Der größte Irrtum der Seefahrer?


Aktualisiert am 15.09.2026 – 07:11 UhrLesedauer: 3 Min.

Wie hätte Hy-Brasil wohl ausgesehen? Die Insel wurde als neblig beschrieben, wie hier auf diesem Foto Nolsoy, die zu den Faröer Inseln gehört. (Quelle: IMAGO/Scott Masterton)

Die Geschichte von Hy-Brasil zeigt, wie sehr Menschen das Unbekannte mit Bedeutung füllen wollen. Die Insel war nie nur ein geografischer, sondern eher ein Sehnsuchtsort.

Inseln haben die Fantasie der Menschen schon immer beflügelt. Nicht nur als ferne Paradiese, sondern auch als Projektionsflächen für das Unbekannte, Geheimnisvolle und bisweilen Unheimliche. Geschichten über versunkene Reiche, verborgene Welten oder schwer erreichbare Inseln ziehen sich durch viele Kulturen.

Ein bekanntes Beispiel ist Lemuria. Ihre Existenz und ihr Untergang im Indischen Ozean sollten das Fehlen von Lemuren zwischen Madagaskar und Indien wissenschaftlich erklären. Was zunächst im 19. Jahrhundert als ernsthafte Theorie gedacht war, entwickelte sich rasch zu einem Nährboden für esoterische Spekulationen und Fantastereien.

In diese Tradition reiht sich auch Hy-Brasil (manchmal auch Hye-Brasil oder nur Brasil) ein – eine sagenhafte Insel im Atlantik, die über Jahrhunderte hinweg auf Karten westlich von Irland verzeichnet war, obwohl ihre Existenz nie bewiesen werden konnte. Der Name ist Gälisch und bedeutet Ort des Friedens und der Harmonie.

Karte aus dem 17. Jahrhundert: Westlich von Irland ist Brasil eingezeichnet. Dies ist nur eine Karte von vielen, die die Insel zeigen. (Quelle: mythicalireland)

Die Legende: Insel im Nebel

Hy-Brasil wurde angeblich im 6. Jahrhundert von keltischen Mönchen entdeckt. Die Insel wird als ein Ort beschrieben, der sich dem menschlichen Zugriff entzieht. Der Legende nach liegt sie meist verborgen in dichtem Nebel und wird nur selten sichtbar. In manchen Überlieferungen heißt es, sie zeige sich nur alle sieben Jahre. Selbst wenn Hy-Brasil erscheint, bleibt sie oft unerreichbar, als würde sie sich vor der Entdeckung verstecken.

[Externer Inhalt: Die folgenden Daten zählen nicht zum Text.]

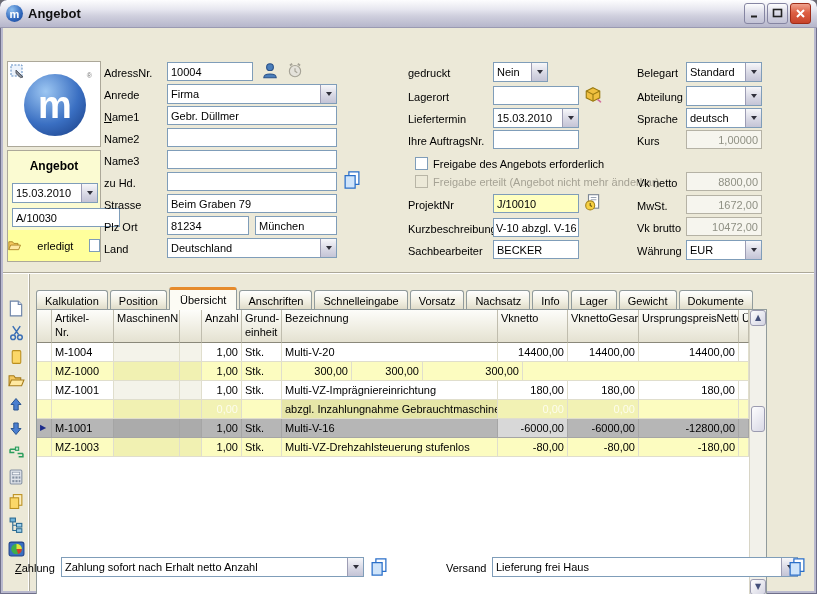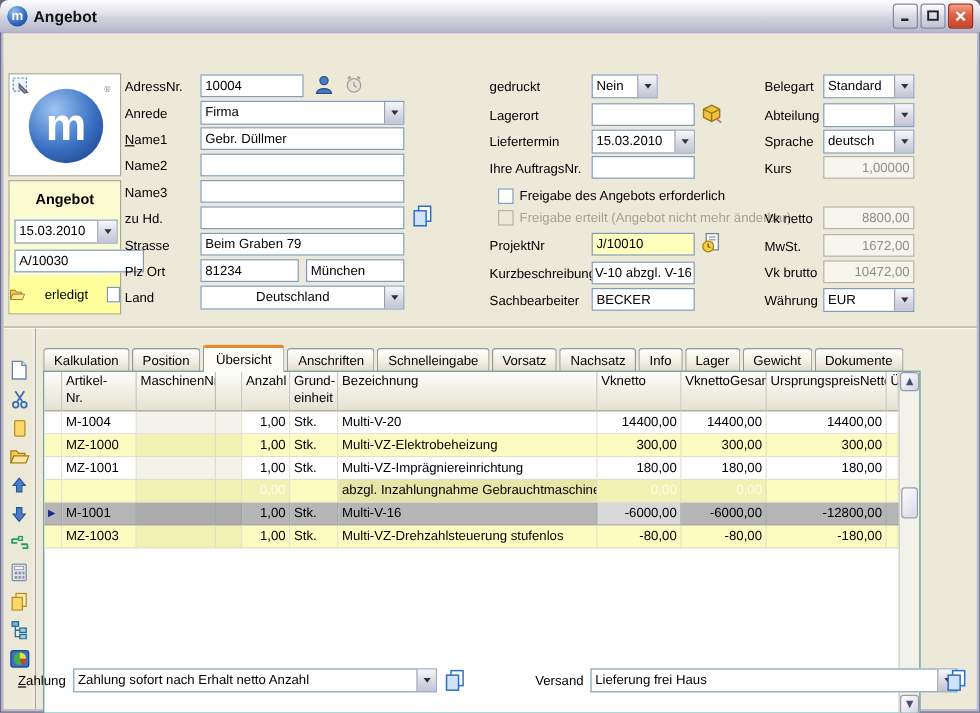--- a/index.html
+++ b/index.html
@@ -270,7 +270,7 @@
       <input class="field" style="left: 252px; top: 159px; width: 82px;" value="München">
 
       <span class="flabel" style="left:101px; top:182px;">Land</span>
-      <div class="combo" style="left:164px; top:181px; width:170px;text-align:center;">
+      <div class="combo" style="left:164px; top:181px; width:170px;">
         <span class="cval">Deutschland</span>
           <span class="cbtn"></span>
       </div>

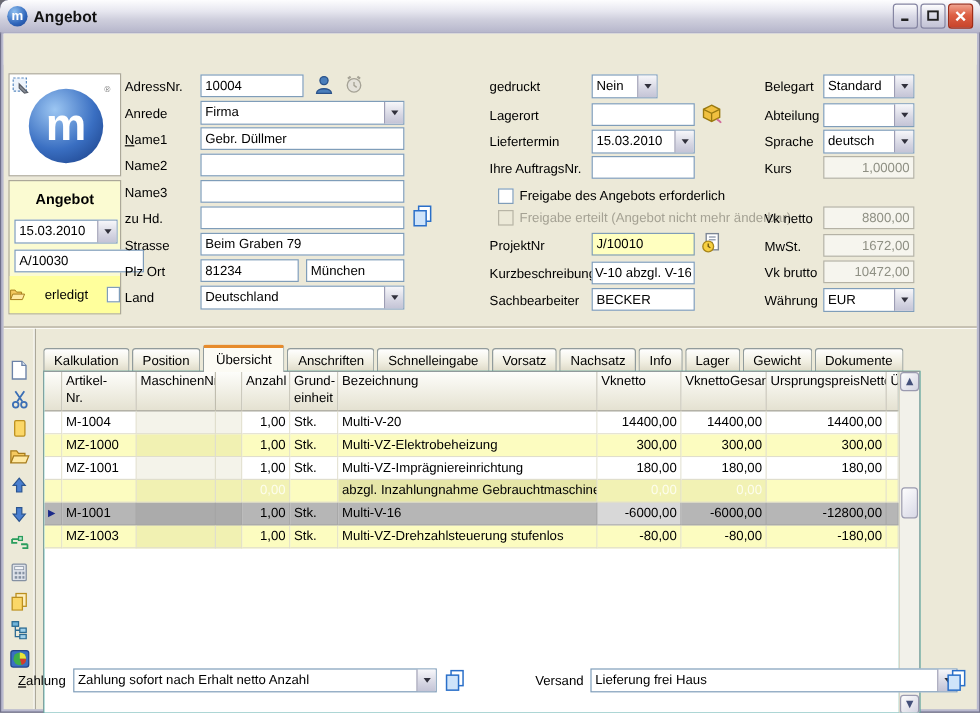--- a/index.html
+++ b/index.html
@@ -490,7 +490,6 @@
             <div class="tc c-nar c-tint"></div>
             <div class="tc c-anz num">1,00</div>
             <div class="tc c-ein">Stk.</div>
-            <div class="tc c-bez">Multi-VZ-Elektrobeheizung</div>
             <div class="tc c-vk num">300,00</div>
             <div class="tc c-ges num">300,00</div>
             <div class="tc c-urs num">300,00</div>

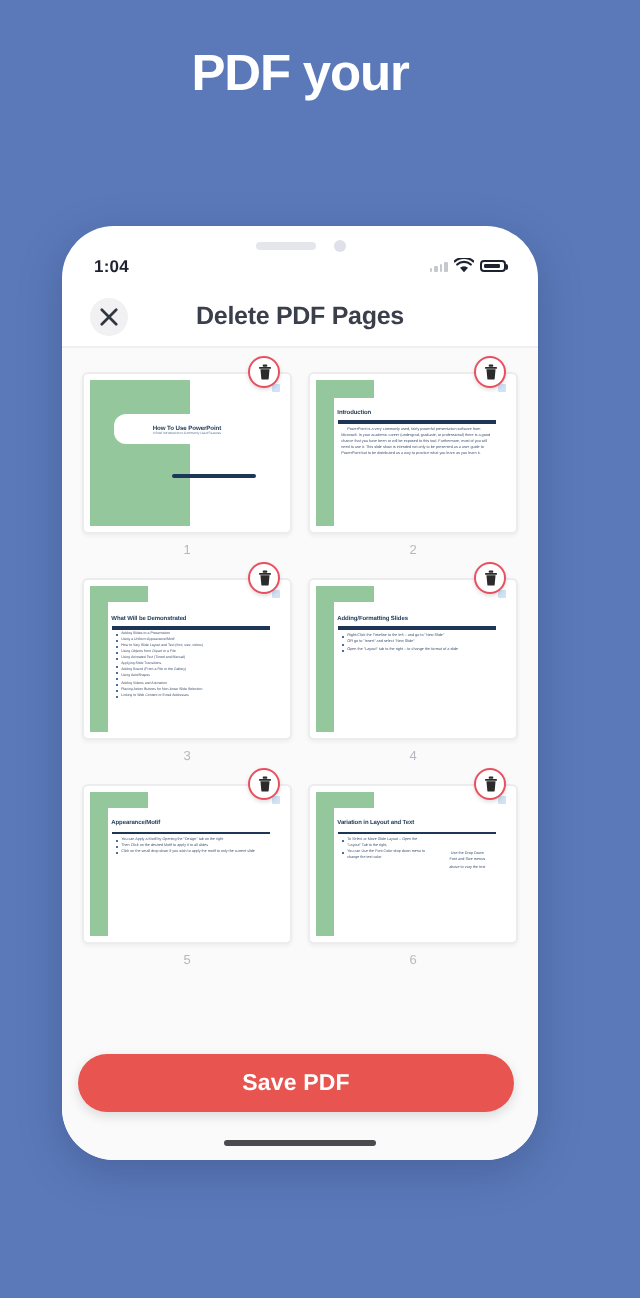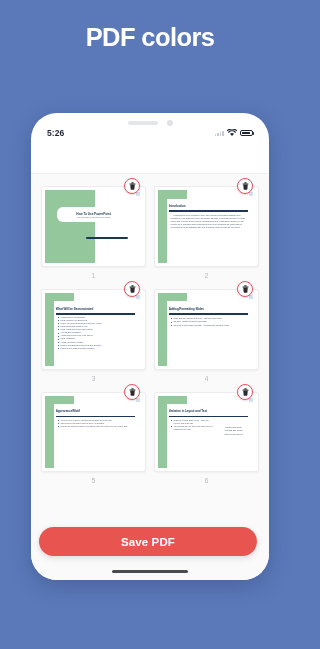--- a/index.html
+++ b/index.html
@@ -226,7 +226,7 @@
 <body>
 
 <div class="promo">
-  <div class="promo-line">PDF colors</div>
+  <div class="promo-line">PDF your</div>
 </div>
 
 <div class="phone">

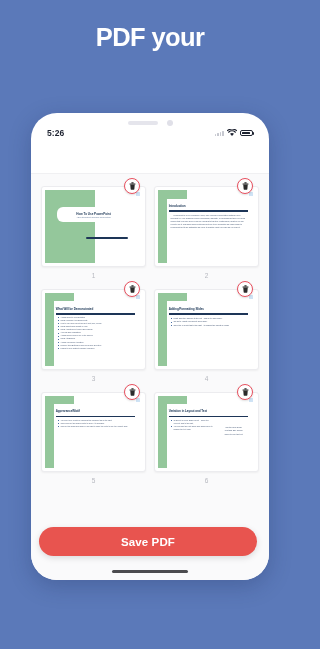--- a/index.html
+++ b/index.html
@@ -237,7 +237,7 @@
   </div>
 
   <div class="statusbar">
-    <div class="status-time">5:26</div>
+    <div class="status-time">1:04</div>
     <div class="status-right">
       <div class="sig-dots">
           <i></i>

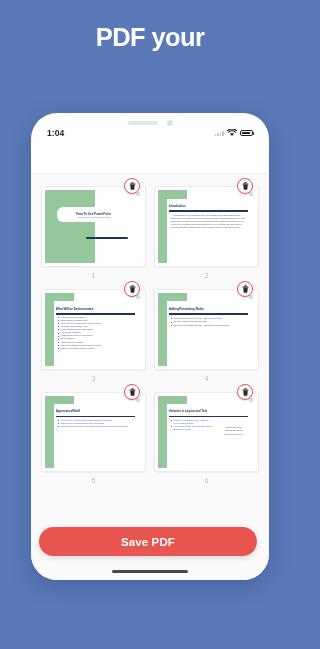--- a/index.html
+++ b/index.html
@@ -258,6 +258,14 @@
     </div>
   </div>
 
+  <div class="appbar">
+    <div class="close-btn">
+      <svg width="9" height="9" viewBox="0 0 10 10">
+        <path d="M1 1 L9 9 M9 1 L1 9" stroke="#32363f" stroke-width="1.5" stroke-linecap="round"></path>
+      </svg>
+    </div>
+    <div class="appbar-title">Delete PDF Pages</div>
+  </div>
 
   <div class="pages-area">
     <div class="grid">

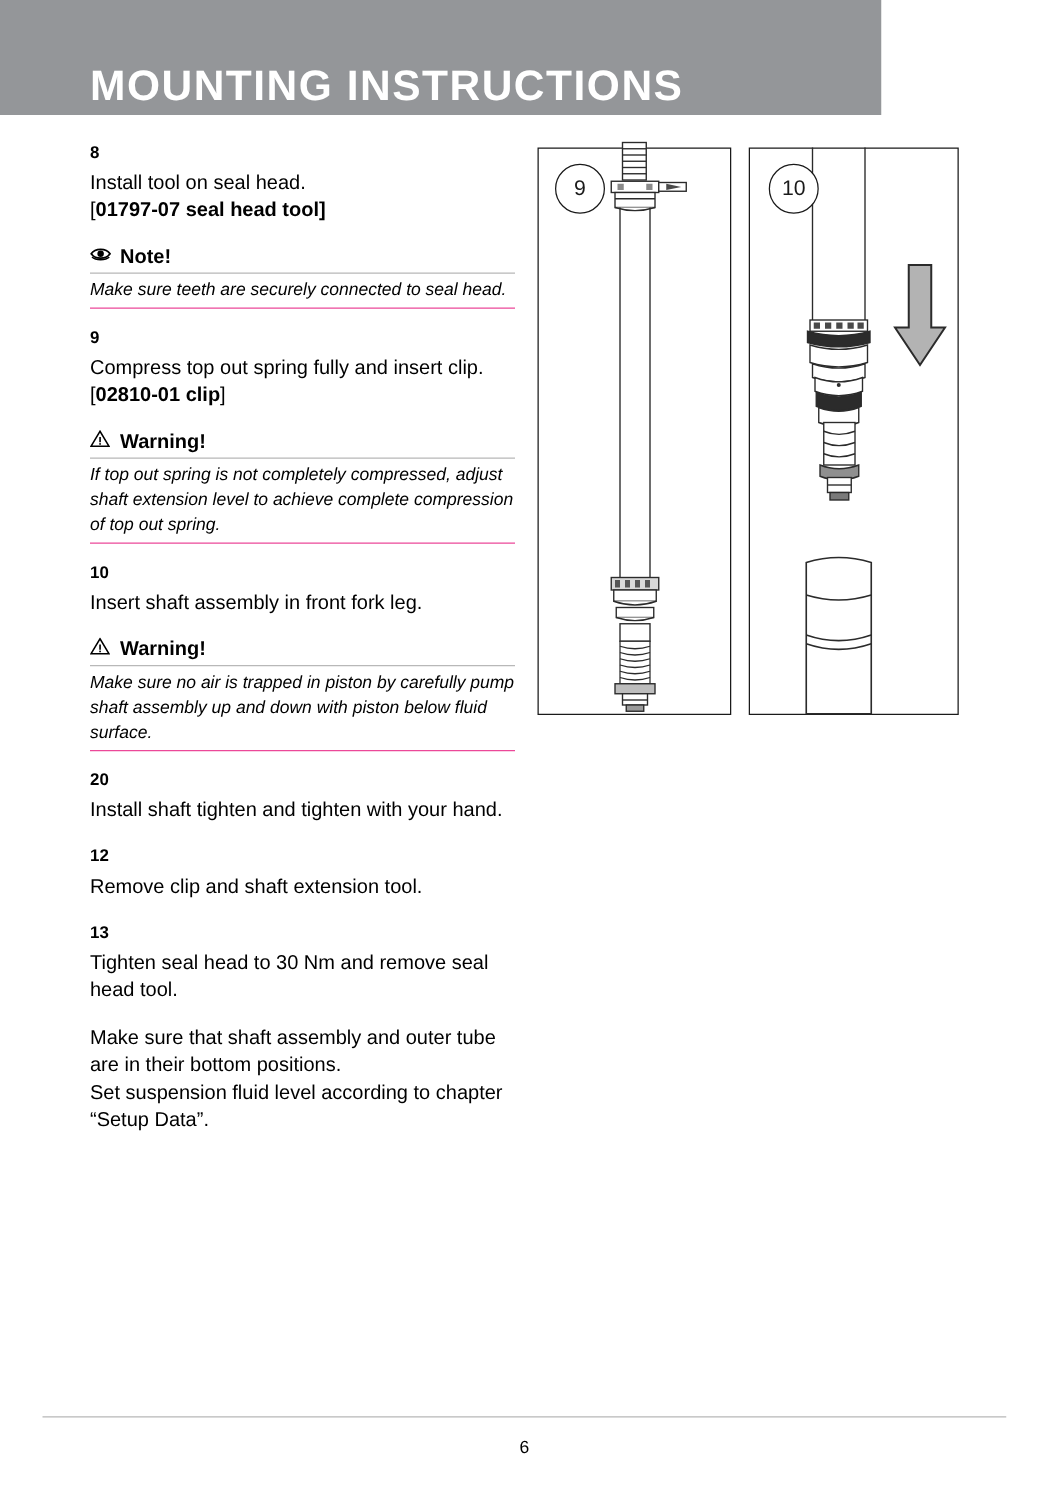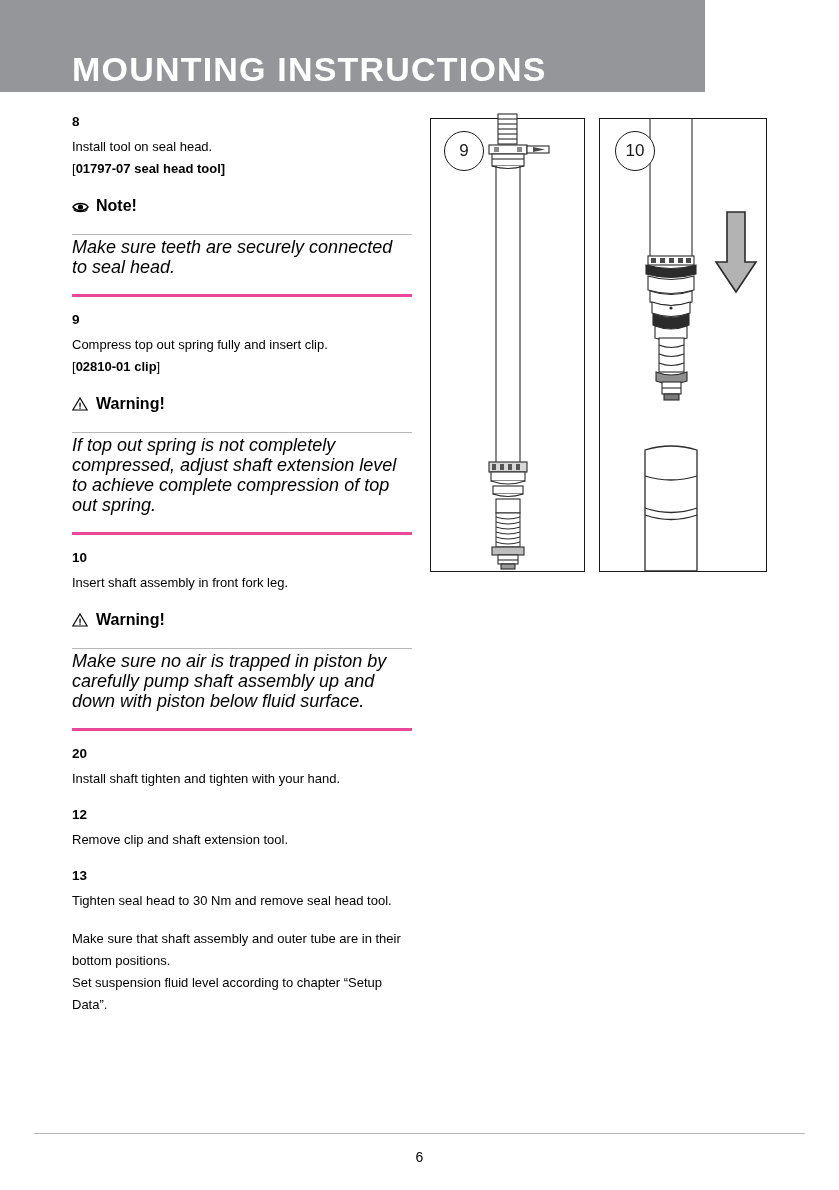--- a/index.html
+++ b/index.html
@@ -56,7 +56,7 @@
     margin: 0 0 6px 0;
   }
   .step-body {
-    font-size: 13px;
+    font-size: 16px;
     line-height: 22px;
     margin: 0;
   }

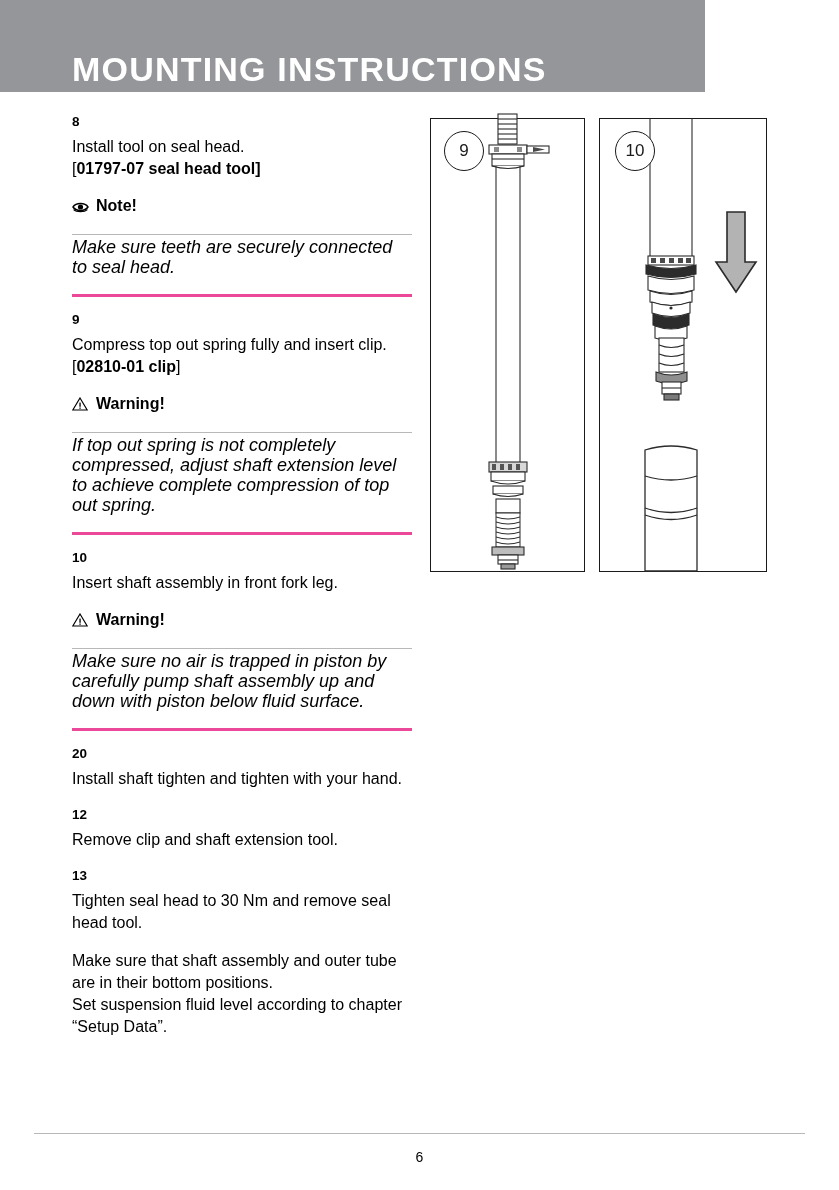--- a/index.html
+++ b/index.html
@@ -77,10 +77,9 @@
   }
   .callout-head {
     display: flex;
-    align-items: center;
     gap: 7px;
     border-bottom: 1px solid #b8b8b8;
-    padding-bottom: 18px;
+    padding-bottom: 2px;
   }
   .callout-head .callout-title {
     font-size: 16px;

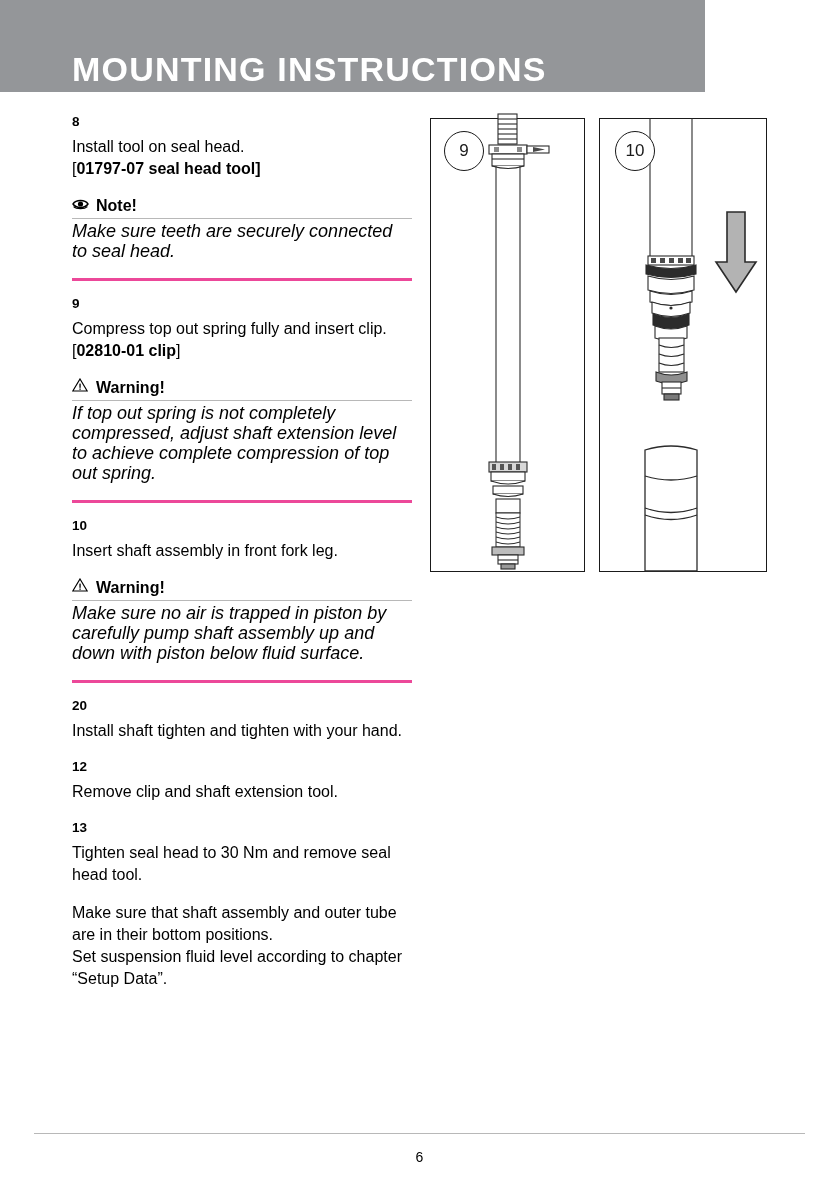--- a/index.html
+++ b/index.html
@@ -93,12 +93,12 @@
     flex: 0 0 auto;
   }
   .callout-body {
-    font-size: 18px;
+    font-size: 14px;
     font-style: italic;
     line-height: 20px;
     margin: 2px 0 0 0;
-    padding-bottom: 17px;
-    border-bottom: 3px solid #ec4899;
+    padding-bottom: 5px;
+    border-bottom: 1px solid #ec4899;
   }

In vielen Geschichten wird Hy-Brasil als eine Art paradiesisches Land geschildert: reich, fruchtbar und von einer geheimnisvollen Aura umgeben. Manche Erzählungen berichten sogar von übernatürlichen Bewohnern oder fortschrittlichem Wissen, die dort verborgen sein sollen. Sie wird außerdem als Herkunftsinsel des keltischen Göttergeschlechts der Tuatha De Danann beschrieben. Diese Mischung aus Schönheit und Unerreichbarkeit verlieh der Insel den Ruf eines „irischen Atlantis“.

Platon-Statue in Athen. (Quelle: IMAGO/Giorgos Arapekos)

Was hat es mit Atlantis auf sich?

Atlantis ist ein legendäres, sagenumwobenes Inselreich, das erstmals von dem griechischen Philosophen Platon (ca. 400 v. Chr.) in seinen Werken „Timaios“ und „Kritias“ beschrieben wurde. Es gilt als Sinnbild für eine versunkene, hochentwickelte Zivilisation. Platon lokalisierte Atlantis im Atlantik, direkt vor den „Säulen des Herkules“, der heutigen Straße von Gibraltar.

Seefahrerberichte und Expeditionen

Trotz oder gerade wegen ihres mystischen Rufs wurde Hy-Brasil von Seefahrern über Jahrhunderte hinweg ernsthaft gesucht. Bereits im 15. Jahrhundert brachen Expeditionen, etwa aus der englischen Hafenstadt Bristol, auf, um die Insel zu finden. Immer wieder berichteten Seeleute, sie hätten Hy-Brasil gesichtet oder sogar betreten.